The white-spotting mutations clearly don't result in the peafowl being unable to make pigment -- they have pigment in their eyes -- just that the pigment doesn't "fit" into the feathers. That's like making a cake in a pan too large to fit in your friend's fridge -- you made cake, for sure, but you can't put it where you thought it should go (It might be the other way around -- the white-spotting genes might make the feather tubes too small to allow the pigment to get through, which would be like your friend not leaving you enough room in the fridge for your cake -- I don't know, but you get the point).

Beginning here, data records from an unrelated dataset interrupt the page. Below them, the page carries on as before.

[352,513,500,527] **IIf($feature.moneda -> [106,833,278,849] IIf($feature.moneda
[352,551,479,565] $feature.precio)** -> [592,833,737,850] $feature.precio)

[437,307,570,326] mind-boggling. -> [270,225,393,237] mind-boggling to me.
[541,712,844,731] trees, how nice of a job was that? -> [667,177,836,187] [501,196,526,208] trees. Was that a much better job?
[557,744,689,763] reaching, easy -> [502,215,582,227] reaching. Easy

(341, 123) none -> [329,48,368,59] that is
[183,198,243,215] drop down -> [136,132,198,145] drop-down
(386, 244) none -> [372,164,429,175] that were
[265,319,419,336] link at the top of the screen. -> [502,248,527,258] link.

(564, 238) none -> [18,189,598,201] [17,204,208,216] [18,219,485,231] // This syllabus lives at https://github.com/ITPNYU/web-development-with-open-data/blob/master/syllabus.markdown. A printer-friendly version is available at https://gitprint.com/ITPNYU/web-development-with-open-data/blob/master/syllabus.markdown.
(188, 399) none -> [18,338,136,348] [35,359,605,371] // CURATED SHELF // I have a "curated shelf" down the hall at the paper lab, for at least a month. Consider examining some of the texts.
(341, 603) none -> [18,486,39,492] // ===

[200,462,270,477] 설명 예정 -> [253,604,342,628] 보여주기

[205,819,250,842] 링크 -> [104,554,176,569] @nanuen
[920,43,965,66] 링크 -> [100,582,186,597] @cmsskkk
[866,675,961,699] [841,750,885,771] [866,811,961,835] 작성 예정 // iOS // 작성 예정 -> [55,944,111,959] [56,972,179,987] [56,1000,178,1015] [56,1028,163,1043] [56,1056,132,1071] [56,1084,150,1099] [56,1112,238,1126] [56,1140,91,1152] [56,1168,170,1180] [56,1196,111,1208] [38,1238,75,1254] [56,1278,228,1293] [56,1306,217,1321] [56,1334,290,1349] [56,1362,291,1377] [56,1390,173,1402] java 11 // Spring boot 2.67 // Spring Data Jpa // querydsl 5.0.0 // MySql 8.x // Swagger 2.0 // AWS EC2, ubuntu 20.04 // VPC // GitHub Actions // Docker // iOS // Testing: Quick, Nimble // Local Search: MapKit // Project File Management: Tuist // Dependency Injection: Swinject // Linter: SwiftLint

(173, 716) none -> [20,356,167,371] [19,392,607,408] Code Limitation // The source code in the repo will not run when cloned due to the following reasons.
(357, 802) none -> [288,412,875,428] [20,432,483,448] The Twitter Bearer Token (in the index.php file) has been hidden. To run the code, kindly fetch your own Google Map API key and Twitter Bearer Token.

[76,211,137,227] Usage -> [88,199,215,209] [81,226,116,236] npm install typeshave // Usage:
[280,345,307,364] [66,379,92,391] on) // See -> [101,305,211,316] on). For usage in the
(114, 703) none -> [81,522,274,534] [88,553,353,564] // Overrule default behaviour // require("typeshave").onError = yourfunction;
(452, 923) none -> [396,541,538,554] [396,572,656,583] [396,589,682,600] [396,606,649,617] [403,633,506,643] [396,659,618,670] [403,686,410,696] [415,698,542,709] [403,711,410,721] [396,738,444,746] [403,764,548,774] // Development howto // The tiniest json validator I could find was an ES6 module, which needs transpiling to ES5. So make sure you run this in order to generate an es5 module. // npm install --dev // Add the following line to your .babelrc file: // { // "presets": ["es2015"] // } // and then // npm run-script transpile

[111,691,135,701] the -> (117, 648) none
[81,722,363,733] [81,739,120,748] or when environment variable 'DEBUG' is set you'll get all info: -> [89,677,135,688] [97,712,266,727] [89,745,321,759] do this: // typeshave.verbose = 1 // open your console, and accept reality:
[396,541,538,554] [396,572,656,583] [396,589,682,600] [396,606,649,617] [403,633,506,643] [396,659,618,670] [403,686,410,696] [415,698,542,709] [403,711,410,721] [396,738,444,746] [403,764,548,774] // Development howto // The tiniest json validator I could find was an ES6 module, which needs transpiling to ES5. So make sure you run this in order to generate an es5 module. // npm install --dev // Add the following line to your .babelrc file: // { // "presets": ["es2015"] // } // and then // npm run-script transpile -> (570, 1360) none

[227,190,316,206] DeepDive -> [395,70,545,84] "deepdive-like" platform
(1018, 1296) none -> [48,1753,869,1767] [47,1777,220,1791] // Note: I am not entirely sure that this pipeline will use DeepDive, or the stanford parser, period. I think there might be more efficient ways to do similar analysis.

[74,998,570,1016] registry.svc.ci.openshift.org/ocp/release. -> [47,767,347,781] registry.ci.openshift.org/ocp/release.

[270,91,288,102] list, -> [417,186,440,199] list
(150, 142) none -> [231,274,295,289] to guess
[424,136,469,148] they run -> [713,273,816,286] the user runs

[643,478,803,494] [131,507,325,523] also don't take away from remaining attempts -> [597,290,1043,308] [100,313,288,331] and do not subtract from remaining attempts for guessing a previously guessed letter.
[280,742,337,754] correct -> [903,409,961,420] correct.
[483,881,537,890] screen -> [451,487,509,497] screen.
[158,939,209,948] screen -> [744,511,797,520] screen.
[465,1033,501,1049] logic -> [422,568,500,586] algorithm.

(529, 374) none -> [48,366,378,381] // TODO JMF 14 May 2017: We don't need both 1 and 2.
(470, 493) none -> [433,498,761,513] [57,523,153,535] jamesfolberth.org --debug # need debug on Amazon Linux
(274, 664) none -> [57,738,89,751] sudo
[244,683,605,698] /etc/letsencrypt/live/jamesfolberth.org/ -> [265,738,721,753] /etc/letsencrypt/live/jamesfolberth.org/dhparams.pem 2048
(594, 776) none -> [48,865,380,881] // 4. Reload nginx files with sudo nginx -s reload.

ETA -- one often hears that a white mutation "isn't albino" and it seems odd that someone would just insert that. What's the difference? Well, albinos can't make melanin, whereas white non-albino animals CAN make melanin, but it just can't "fit" where it "normally" goes. So? Well, making melanin involves steps that are important for making other VERY IMPORTANT substances needed for other things, like certain neurotransmitters. If the "mistake" that prevents melanin ALSO prevents (or severely interferes with) production of those neurotransmitters, then you have the "unhealthy" effects sometimes seen in albinos. But that's a whole other topic....
At the DNA level, unless a mutation results in a "silenced" gene, there's not much difference between a recessive, co-dominant or incompletely-dominant mutation. We assign those labels based on what effects we see in the individuals. The genes aren't "battling for dominance." If there's any dominance, it simply means that we can see an effect when there is only one copy of that version of the gene. Recessive simply means the effect is "hidden" from our vision, even if we can detect an effect using other tools (such as with the cat example I mentioned in the beginning). For example, if someone had the blood type of A+, but his mother was O- (meaning no A and no Rh proteins) you'll know that he's split for O and for Rh-, even though he "types" at A+. But if you were to measure the actual amount of the A and Rh proteins produced, it would be less than that produced by a person "pure" for A+. When we blood type someone, we just check for presence -- not quantities -- of specific blood proteins. If you have the A and Rh proteins, you are A+.